Das komplexe Gesicht
Im Tab zum Feintuning des Gesichts finden sich sage und schreibe 18 Kategorien mit jeweils zahlreichen Optionen. Das ist auch notwendig, denn das Gesicht verleiht der Figur Charakter. Einige Kategorien sind sowohl für die rechte als auch für die linke Seite verfügbar, wodurch sich die Symmetrie aufbrechen lässt. Das ist sehr wichtig, da der menschliche Körper nicht perfekt symmetrisch aufgebaut ist und leichte Abweichungen daher dem Realismus förderlich sind.
Torso
Bei der Konfiguration des Torsos sollte man Vorsicht walten lassen.

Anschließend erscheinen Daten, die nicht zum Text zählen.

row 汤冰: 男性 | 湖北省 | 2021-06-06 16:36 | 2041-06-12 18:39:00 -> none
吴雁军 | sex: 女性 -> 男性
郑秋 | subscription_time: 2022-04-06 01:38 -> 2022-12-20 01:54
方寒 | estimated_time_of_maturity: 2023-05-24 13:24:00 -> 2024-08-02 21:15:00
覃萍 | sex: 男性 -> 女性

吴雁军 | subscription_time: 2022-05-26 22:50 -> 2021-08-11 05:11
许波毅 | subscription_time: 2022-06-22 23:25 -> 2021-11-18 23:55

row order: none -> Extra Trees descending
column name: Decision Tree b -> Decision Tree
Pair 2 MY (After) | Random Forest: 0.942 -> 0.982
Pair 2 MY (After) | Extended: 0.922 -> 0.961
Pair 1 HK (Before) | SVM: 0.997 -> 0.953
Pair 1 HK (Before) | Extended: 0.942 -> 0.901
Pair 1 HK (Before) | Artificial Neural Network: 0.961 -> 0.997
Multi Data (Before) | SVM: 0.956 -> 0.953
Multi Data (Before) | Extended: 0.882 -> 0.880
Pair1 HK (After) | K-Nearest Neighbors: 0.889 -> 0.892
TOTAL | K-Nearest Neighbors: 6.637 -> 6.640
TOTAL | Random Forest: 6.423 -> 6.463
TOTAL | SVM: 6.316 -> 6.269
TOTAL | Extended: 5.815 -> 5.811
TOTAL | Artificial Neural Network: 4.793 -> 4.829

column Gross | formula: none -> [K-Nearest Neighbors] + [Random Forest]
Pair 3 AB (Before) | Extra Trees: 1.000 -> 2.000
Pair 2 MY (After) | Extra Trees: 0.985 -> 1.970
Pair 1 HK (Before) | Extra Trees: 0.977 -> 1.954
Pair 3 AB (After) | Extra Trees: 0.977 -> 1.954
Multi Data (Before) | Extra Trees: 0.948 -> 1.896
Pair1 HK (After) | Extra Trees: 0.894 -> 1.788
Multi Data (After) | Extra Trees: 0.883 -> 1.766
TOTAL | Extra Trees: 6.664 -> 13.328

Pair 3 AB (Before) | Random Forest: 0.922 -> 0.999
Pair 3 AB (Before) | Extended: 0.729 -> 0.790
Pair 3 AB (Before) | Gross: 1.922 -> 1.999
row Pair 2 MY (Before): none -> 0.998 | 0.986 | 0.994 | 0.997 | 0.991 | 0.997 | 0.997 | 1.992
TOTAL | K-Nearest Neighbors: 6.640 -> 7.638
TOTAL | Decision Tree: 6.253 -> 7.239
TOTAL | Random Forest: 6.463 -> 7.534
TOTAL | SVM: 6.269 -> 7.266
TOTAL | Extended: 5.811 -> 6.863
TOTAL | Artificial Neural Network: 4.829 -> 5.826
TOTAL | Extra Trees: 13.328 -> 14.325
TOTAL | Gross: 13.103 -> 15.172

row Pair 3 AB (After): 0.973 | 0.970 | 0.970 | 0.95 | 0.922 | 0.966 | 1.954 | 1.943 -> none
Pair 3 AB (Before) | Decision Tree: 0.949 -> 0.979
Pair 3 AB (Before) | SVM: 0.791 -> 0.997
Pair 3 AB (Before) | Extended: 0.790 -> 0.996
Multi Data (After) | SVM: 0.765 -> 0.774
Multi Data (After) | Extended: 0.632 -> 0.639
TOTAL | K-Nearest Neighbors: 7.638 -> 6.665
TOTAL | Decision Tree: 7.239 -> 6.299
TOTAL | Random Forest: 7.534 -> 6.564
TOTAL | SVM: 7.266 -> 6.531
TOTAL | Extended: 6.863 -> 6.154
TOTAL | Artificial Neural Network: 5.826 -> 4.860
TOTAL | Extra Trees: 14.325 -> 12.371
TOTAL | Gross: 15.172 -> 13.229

Spätestens an dieser Stelle kann man sein Modell massiv verunstalten beziehungsweise stilisieren. Der Vorteil an der Möglichkeit, mit extremen Werten zu arbeiten, liegt darin, dass Makehuman dadurch für Toon-Charaktere einsetzbar wird. Und wer wollte seinen Figuren nicht schon immer extrem breite Schultern verpassen?
Arme und Beine
Bei den Einstellungen für Arme und Beine (und dazugehörig natürlich Hände, Schultern und Füße) ist wieder eine Asymetrie möglich beziehungsweise erwünscht, auch diese lassen sich also einzeln verändern. Lediglich die Länge der Ober- und Unterschenkel ist ein symmetrischer Parameter.
Homunculi-Lotterie
Wie bereits erwähnt gibt es zahllose Parameter. Damit man auch auf einen Klick einen individuellen Charakter erstellen kann, haben die Entwickler einen Tab mit Zufallsknopf integriert. Hier kann man so lange klicken, bis ein passables Ergebnis erscheint. Passabel deshalb, weil die Paramter wirklich rein zufällig gesetzt werden, wodurch die meisten Ergebnisse irgendwo zwischen schräg und unnatürlich liegen.
Fazit
Mit Makehuman lassen sich ziemlich flott anatomisch korrekte Modelle von Menschen erstellen, ohne modellieren können zu müssen. Ein Auge für die richtigen Proportionen reicht völlig.
Die Ergebnisse lassen sich als Colladaoder .fbx-Dateien exportieren und stehen unter der Lizenz CC0 – man darf damit also machen, was man will.